The staff at C&EN can hardly wait for chemistry’s day in the limelight. Yesterday, we held our annual predictions webinar, entitled “Who Will Win The #ChemNobel? Predicting the 2018 Nobel Laureate(s) in Chemistry.” Senior correspondent Carmen Drahl and deputy editorial director Lauren K. Wolf led the hour-long discussion and speculated (aka guessed wildly) about which chemists will get the call from Sweden this year.
The panelists included Neil Garg, award-winning educator and organic chemist at UCLA; Nicole Gaudelli of Beam Therapeutics, who is a member of C&EN’s 2018 Talented 12 rising stars in chemistry; and Joseph Moran, a chemist at the University of Strasbourg and also a member of C&EN’s 2018 Talented 12.

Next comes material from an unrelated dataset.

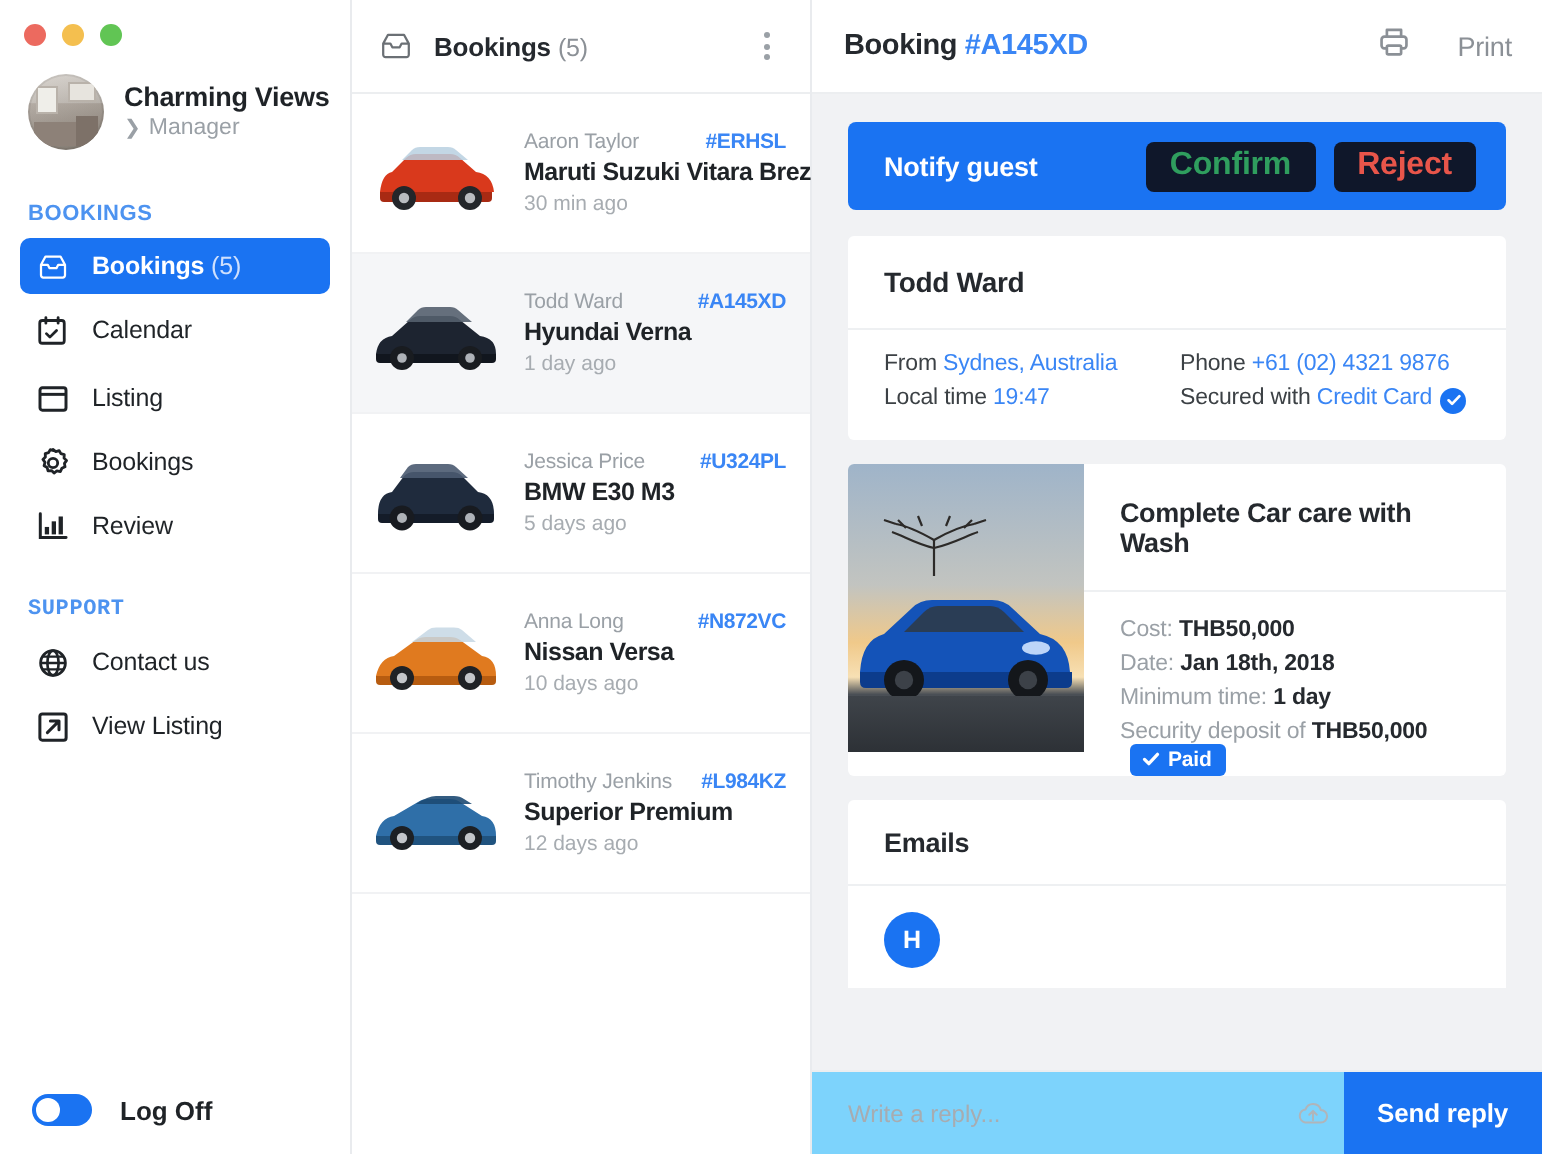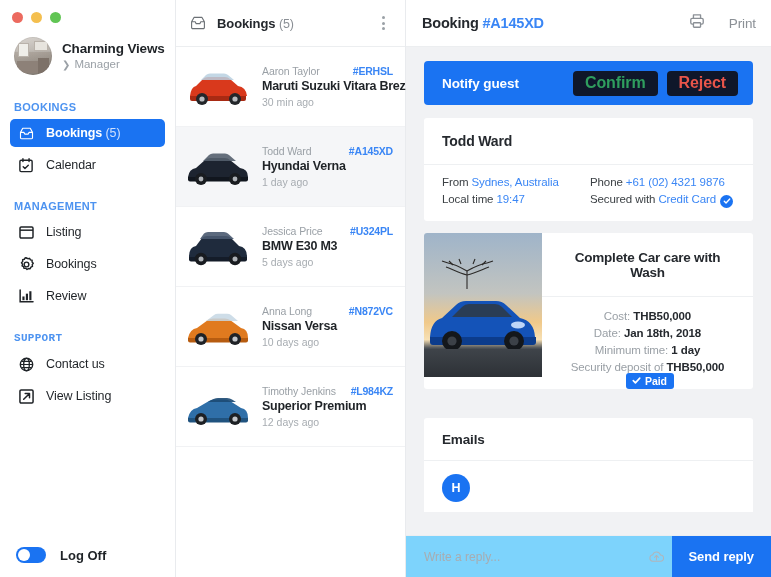"MANAGEMENT" div.nav-section { html: <div>MANAGEMENT</div> -> none }
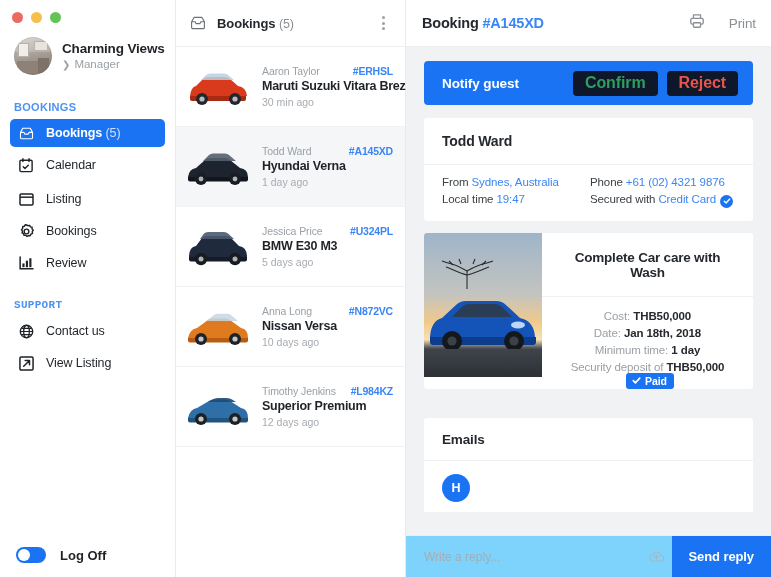"Complete Car care with Wash" .card-service { margin-bottom: 29px -> 12px; text-align: center -> none }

In addition to reporting their predictions, the panelists weighed in on whether Nobel Prizes are ever given as lifetime achievement awards, how much the makeup of the Nobel Committee might factor into who is chosen to win, and how long it takes for a discovery to become Nobel-worthy. During the webcast, viewers voted electronically for the person or people they thought had the best shot at the 2018 prize, based on the panelists’ predictions. The majority of the votes went once again to John B. Goodenough and others who helped develop lithium-ion batteries. Robert Bergman and others involved in developing C–H functionalization chemistry also notched a sizable percentage of votes.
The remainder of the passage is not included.